I have a vision of a future in which scientists who think more about others' results than producing their own are valued just as much…
“I think you've probably done enough reading now; you should start producing some results.” The PI smiled at the neophyte, who dutifully closed her laptop and reached for her lab notebook. And so the rampant pathogen Dataproducus compulsivans claimed another victim. The infection had spread to the whole group now, and yet some strongholds of resistance could still be identified in the larger institute. In a laboratory just down the corridor, there was a scientist who, at a recent conference, had unashamedly announced during his talk that he “[didn't] produce any data at all”, but rather “[did] research entirely in the published literature and existing datasets”. And yet he wasn't a bioinformatician; and he wasn't part of a dedicated data analysis service either. Rather one could call him a “professional integrator”: someone who gains higher level insights by critically analysing and integrating the discrete findings of others to create a new model that is more than the sum of its parts. And these days such a person – particularly if young – raises eyebrows. Why? Because our culture of science funding so overwhelmingly demands primary results, which are easily measured; to start a career that doesn't do service to that maxim could be regarded as suicidal.
Part of the problem is that a laboratory's output is not necessarily measured in intellectual advances, but in advances in quantities of new basic results that can be published. Primary results are crucial to science, and sometimes they do represent major intellectual advances. Furthermore, infection by Dataproducus compulsivans is necessary in a proportion of the population, otherwise there would be no results for professional integrators to work on. But which science funders specifically support endeavours based primarily on thought, rather than a constant stream of primary results? One could observe that thought is cheap compared with reagents and equipment in many fields. However, in other areas, e.g. genome sequencing, the lure of massive amounts of cheap data probably still distracts funders from the task of integrating them with other fields; beyond bioinformatic analysis, truly transdisciplinary thinking is needed here.

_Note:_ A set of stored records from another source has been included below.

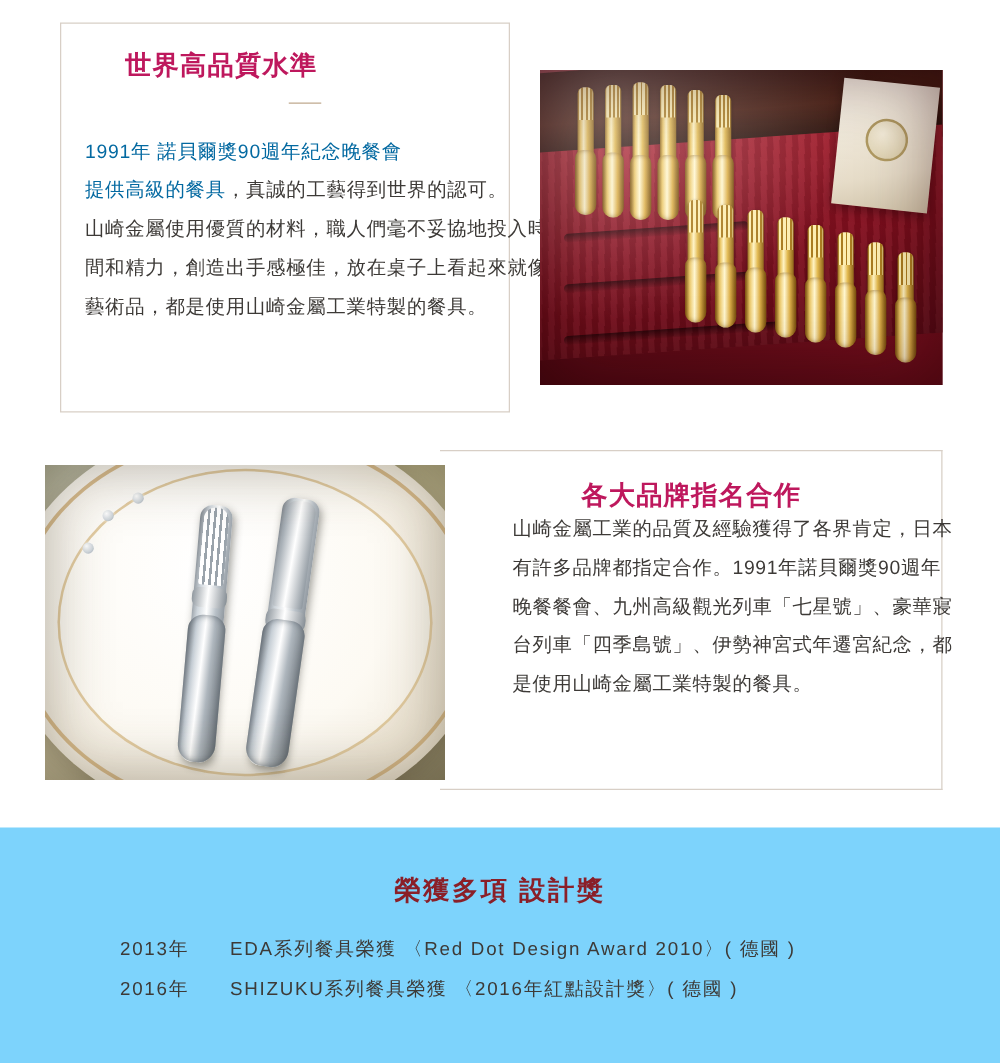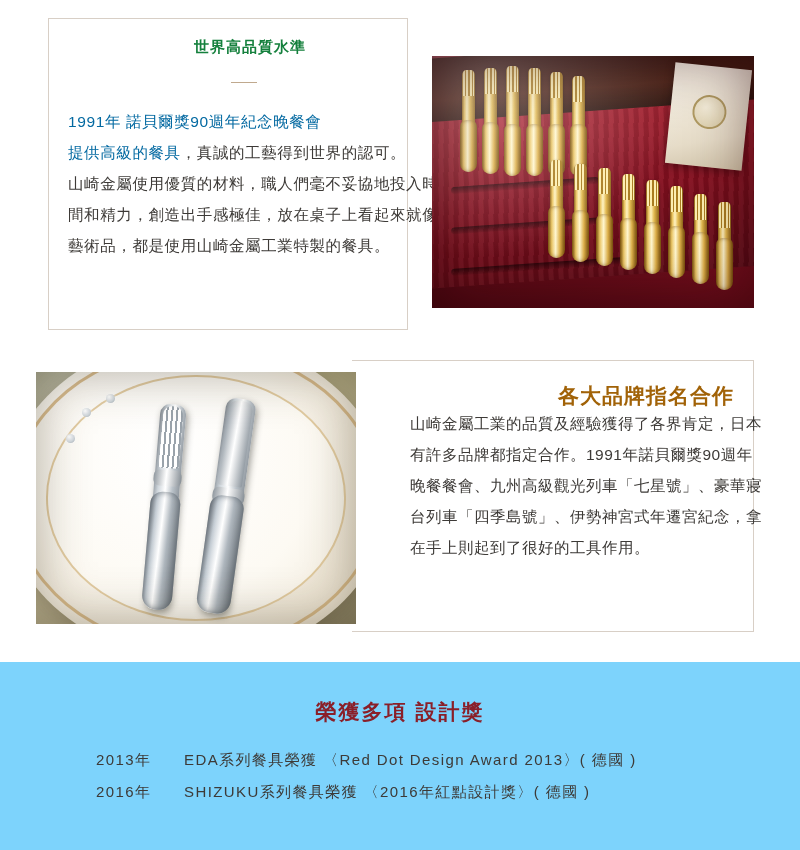--- a/index.html
+++ b/index.html
@@ -33,10 +33,9 @@
     position: absolute;
     left: 52px; top: 20px;
     width: 300px;
-    text-align: center;
-    font-size: 15px;
+    font-size: 21px;
     font-weight: bold;
-    color: #15803d;
+    color: #be185d;
     letter-spacing: 1px;
   }
   .sec1-rule {

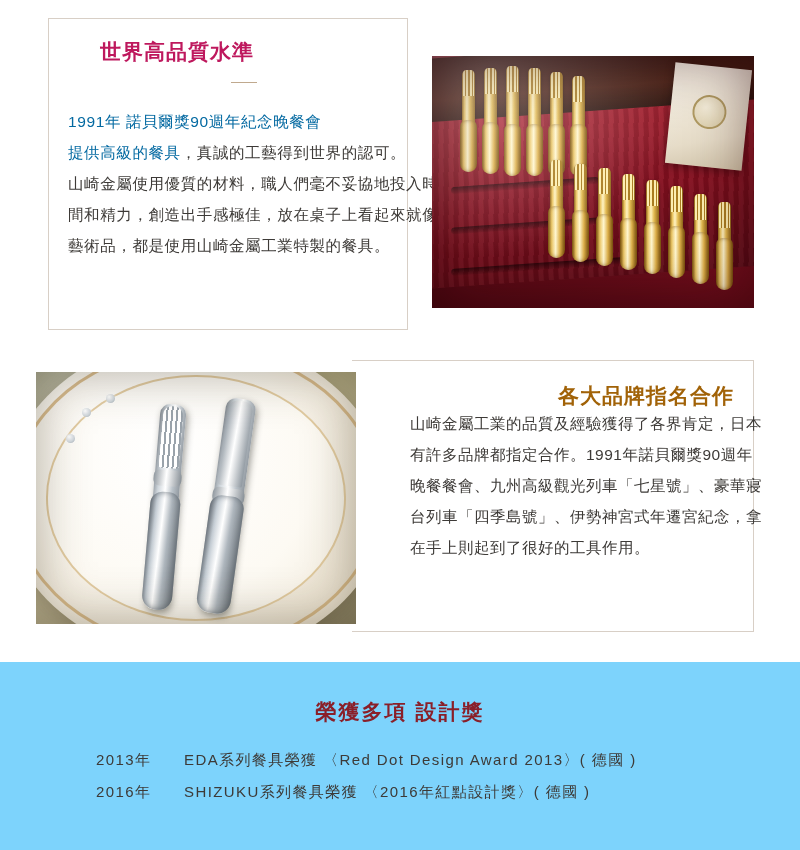--- a/index.html
+++ b/index.html
@@ -254,10 +254,10 @@
     position: absolute;
     left: 372px; top: 30px;
     width: 362px;
-    text-align: right;
+    text-align: center;
     font-size: 21px;
     font-weight: bold;
-    color: #a16207;
+    color: #be185d;
     letter-spacing: 1px;
   }
   .sec2-slash {

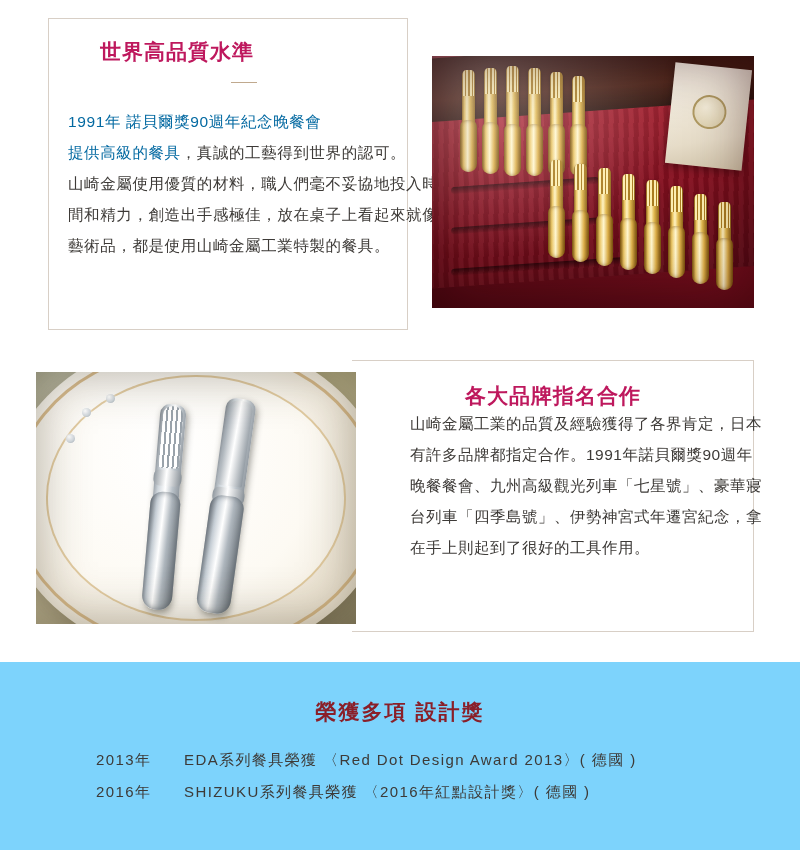--- a/index.html
+++ b/index.html
@@ -401,7 +401,7 @@
 
     <div class="sec2-title">各大品牌指名合作</div>
 
-    <div class="sec2-body">山崎金屬工業的品質及經驗獲得了各界肯定，日本有許多品牌都指定合作。1991年諾貝爾獎90週年晚餐餐會、九州高級觀光列車「七星號」、豪華寢台列車「四季島號」、伊勢神宮式年遷宮紀念，拿在手上則起到了很好的工具作用。</div>
+    <div class="sec2-body">山崎金屬工業的品質及經驗獲得了各界肯定，日本有許多品牌都指定合作。1991年諾貝爾獎90週年晚餐餐會、九州高級觀光列車「七星號」、豪華寢台列車「四季島號」、伊勢神宮式年遷宮紀念，都是使用山崎金屬工業特製的餐具。</div>
   </div>
 
   <div class="sec3">

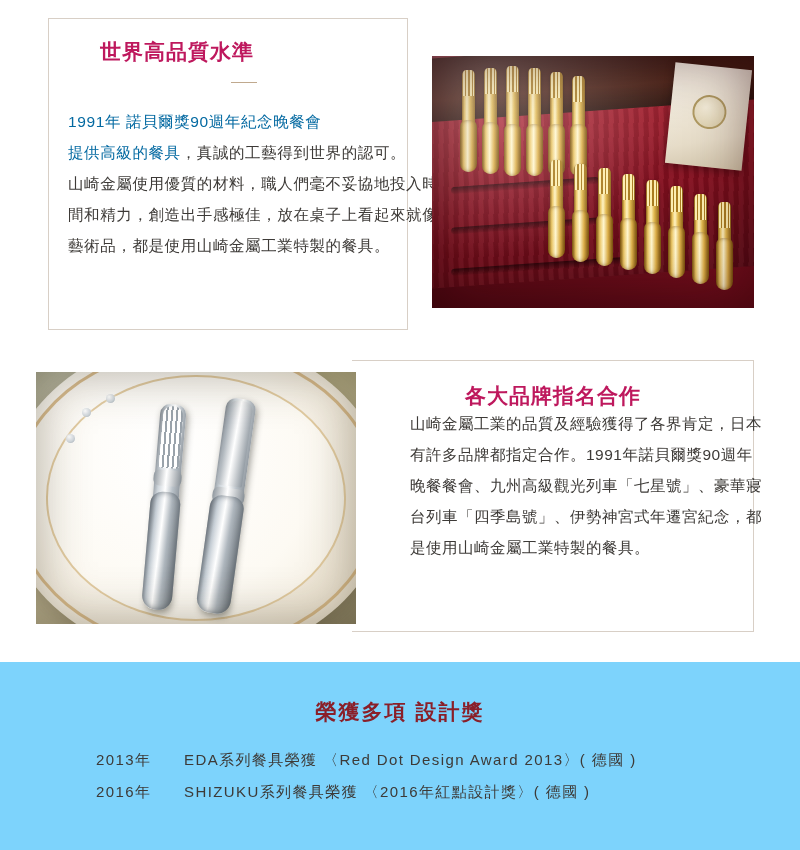--- a/index.html
+++ b/index.html
@@ -411,7 +411,7 @@
     <div class="awards">
       <div class="award-row">
         <span class="award-year mono-ish">2013年</span>
-        <span class="award-text mono-ish">EDA系列餐具榮獲 〈Red Dot Design Award 2013〉( 德國 )</span>
+        <span class="award-text mono-ish">EDA系列餐具榮獲 〈Red Dot Design Award 2010〉( 德國 )</span>
       </div>
       <div class="award-row">
         <span class="award-year mono-ish">2016年</span>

The benefits to science of professional integrators are enormous in my opinion – particularly if one considers science a creative profession requiring dispassionate analysis. The lack of “ownership” when considering numerous research papers in a given area is a real benefit for the professional integrator: she/he can weigh papers for and against a particular thesis with greater objectivity. A professional integrator will likely identify studies that are wrong, with minimal personal bias: as a larger picture of a biological phenomenon – a “synthesis” – forms, the inconsistencies in certain areas of the field are revealed. Moreover, an excellent synthesis almost always suggests new experiments. That observation addresses the perception that contemporary science is driven too much by data-collection and too little by hypotheses. Today, biological research produces orders of magnitude more primary results than secondary, synthetic insights, compared with the era in which Crick, Watson et al. thrived.
Hence I seriously propose professionally recognising integrators, starting with training in crossdisciplinary understanding, critical analysis and creativity, to name a few. Some scientists-in-the-making are naturals at these; others lean toward the “dryer” side of research. How can we culture them? I envision a new course at universities called “Synthetic Life Science”, as subsidiary study, and – for specialists – as a major or specialisation. Students would practise generally useful skills such as literature analysis and integration of concepts – competencies that are presently rather left to chance.
The problem starts early: as undergraduates, students learn the foundations of the subject; they then passage to learning how to do research – the emphasis being on generating results. Why the overwhelming preoccupation with generating more results? Aren't there enough being produced? Arguably there are so many results around that we need more dedicated people who explicitly don't produce new results, but rather distill out higher level insights. Naturals at this kind of science can also be spotted in the lab: supervisors should be mindful not to automatically denigrate diffuse interest or lack of single-mindedness: perhaps they are the signs of an “integrator”. And an “integrator” is every bit as much a scientist as a “producer”.